Expertise,Iron Will,Leadership,Point Blank Shot, Skill Focus (Intimidate)


----------



## Rhialto (Dec 5, 2002)

Now it's my vote.  I'm siding with the sizable LN minority myself. (With perhaps evil tendencies).  Vito operates by a code, and though he is ruthless, he is rarely malicious.  Vito usually gives people a way out before he gets violent (or has his men get violent).  He has his limits--he won't support the narcotics business, even though it will be profitable, for both pragmatic, and personal reasons.  And he repays even the smallest favors, and asks that others do the same.

And Michael at the end of *Godfather, Part II*--definitely Lawful Evil.  Hell, arguably by the end of *Part I*...


----------



## La Bete (Dec 5, 2002)

LN - with *serious* E tendencies....


----------



## Squire James (Dec 5, 2002)

If I'm going to play the "alignment game" at all, I tend to try to forget that word "tendencies" until I establish what he is.  Jack the Ripper isn't a True Neutral guy with "serious" Chaotic Evil tendencies... he's freaking Chaotic Evil!

I warn you that I haven't memorized enough of "The Godfather" to come up with specifics, so bear with me.  The Godfather was head of a "shadow government" of a sort, a regulatory board on crime.  "Crime" is a mixture of things Chaotic and things Evil, and the Mafia acted to regulate the Chaotic a lot more than they acted to regulate the Evil.  The Mafia is clearly a Lawful Evil organization.

As for the Godfather himself, that is more difficult.  He is the embodiment of the Mafia, their "god" so to speak, and it is hard to imagine a "god" not matching the alignment of its "worshippers".  However, there did seem to be a few cases where he did just that.  Kinda like how Odin (in Norse mythology) did evil stuff once in a while.

So it is my opinion that he's Lawful Evil, but since he is a "god" he can violate his alignment once in a while and get away with it.  At least until someone demonstrates that he's not really a god (which is essentially what happens).


----------



## Rhialto (Dec 5, 2002)

All right, who's the joker that voted Lawful Good...?

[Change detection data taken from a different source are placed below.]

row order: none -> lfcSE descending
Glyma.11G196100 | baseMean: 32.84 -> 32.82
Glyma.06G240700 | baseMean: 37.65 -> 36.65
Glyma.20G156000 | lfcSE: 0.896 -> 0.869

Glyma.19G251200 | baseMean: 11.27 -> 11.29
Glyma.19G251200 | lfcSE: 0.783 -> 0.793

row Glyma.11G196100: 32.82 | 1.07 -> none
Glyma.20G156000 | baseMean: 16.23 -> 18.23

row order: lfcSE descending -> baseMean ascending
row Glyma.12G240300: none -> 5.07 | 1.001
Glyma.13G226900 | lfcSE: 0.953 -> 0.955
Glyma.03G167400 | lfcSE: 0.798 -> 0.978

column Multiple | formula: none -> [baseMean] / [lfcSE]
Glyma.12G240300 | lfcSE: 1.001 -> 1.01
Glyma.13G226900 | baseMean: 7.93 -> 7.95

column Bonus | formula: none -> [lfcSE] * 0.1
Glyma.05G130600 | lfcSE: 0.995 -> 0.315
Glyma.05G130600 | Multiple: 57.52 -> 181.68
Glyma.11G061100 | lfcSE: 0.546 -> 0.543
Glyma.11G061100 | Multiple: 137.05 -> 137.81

At the very least you owe us an explanation...


----------



## EricNoah (Dec 5, 2002)

I'm gonna go with Neutral Evil.  Uses the trappings of order, heirarchy, etc. to accomplish chaotic and evil ends.  Doesn't actually want to further the cause of law, probably doesn't want to further the cause chaos, really just furthering his own selfish ends.


----------



## The Serge (Dec 5, 2002)

I think the problem some people are having here is reconciling a clearly LE character (based upon D&D definitions) who happens to love his family (not to mention that many people have built _The Godfather_ and its characters into romanticized anti-heroes in the same way Englightenment period artists did to Milton's Satan).

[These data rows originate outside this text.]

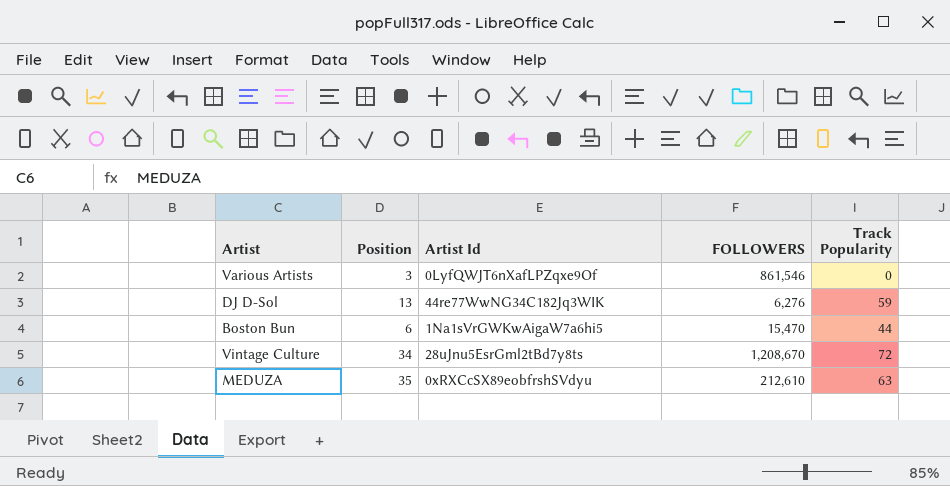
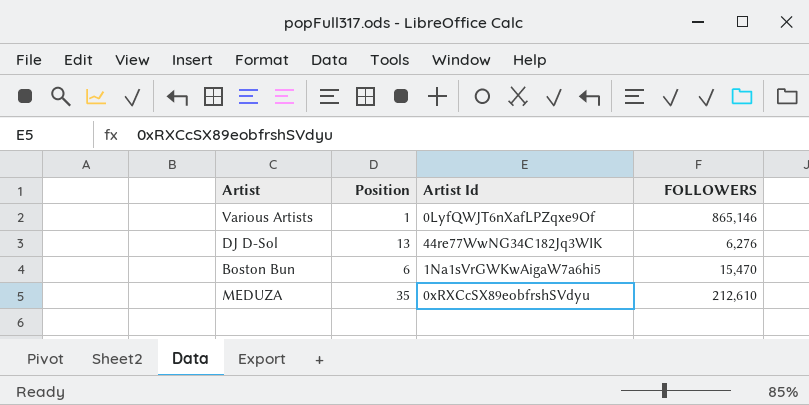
column Track Popularity | position: 5 -> none
row Vintage Culture: 34 | 28uJnu5EsrGml2tBd7y8ts | 1,208,670 | 72 -> none
Various Artists | Position: 3 -> 1
Various Artists | FOLLOWERS: 861,546 -> 865,146

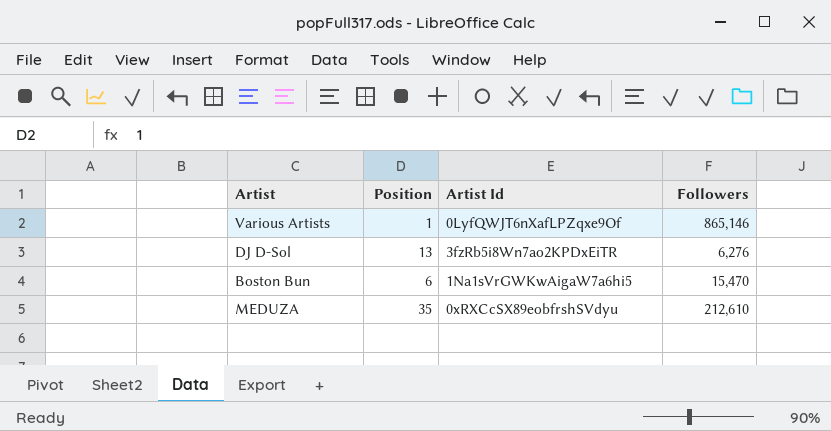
column name: FOLLOWERS -> Followers
DJ D-Sol | Artist Id: 44re77WwNG34C182Jq3WIK -> 3fzRb5i8Wn7ao2KPDxEiTR

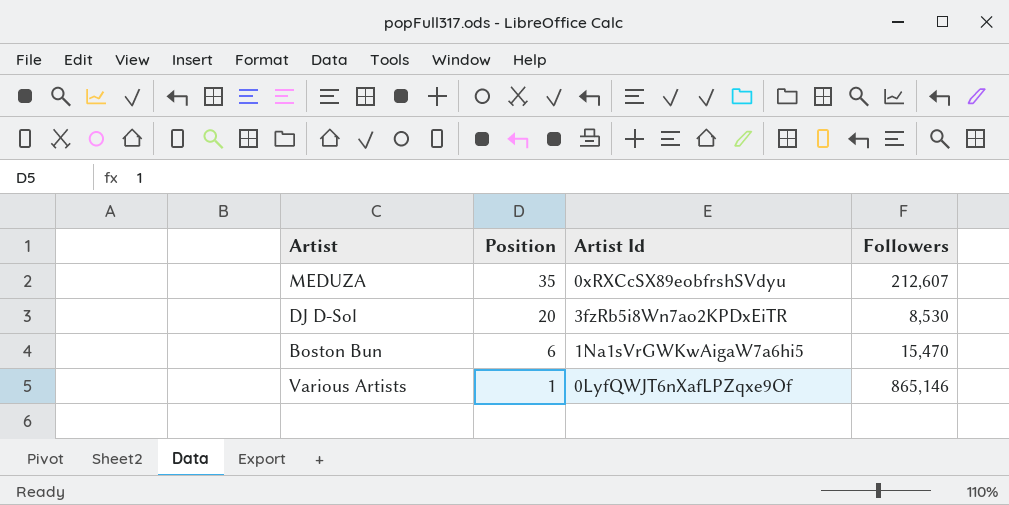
row order: none -> Position descending
MEDUZA | Followers: 212,610 -> 212,607
DJ D-Sol | Position: 13 -> 20
DJ D-Sol | Followers: 6,276 -> 8,530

As some people have already illustrated, the Mafia and The Corleone family as depicted in _The Godfather_ are clearly evil.  They murder, extort, cheat, and engage in all kinds of evil acts for their own benefit within an organized, hierarchical, and traditional framework.  There's the leader, his aide (a legal aid), his successor, his lieutenants, an enforcer, and the lowlies.  There are clearly expected norms and mores and a great deal of attention is paid to the manipulation of laws and culture to promote their own ends.  Vito Corleone not only endorses this behavior, he's the reason it exists in the first place. 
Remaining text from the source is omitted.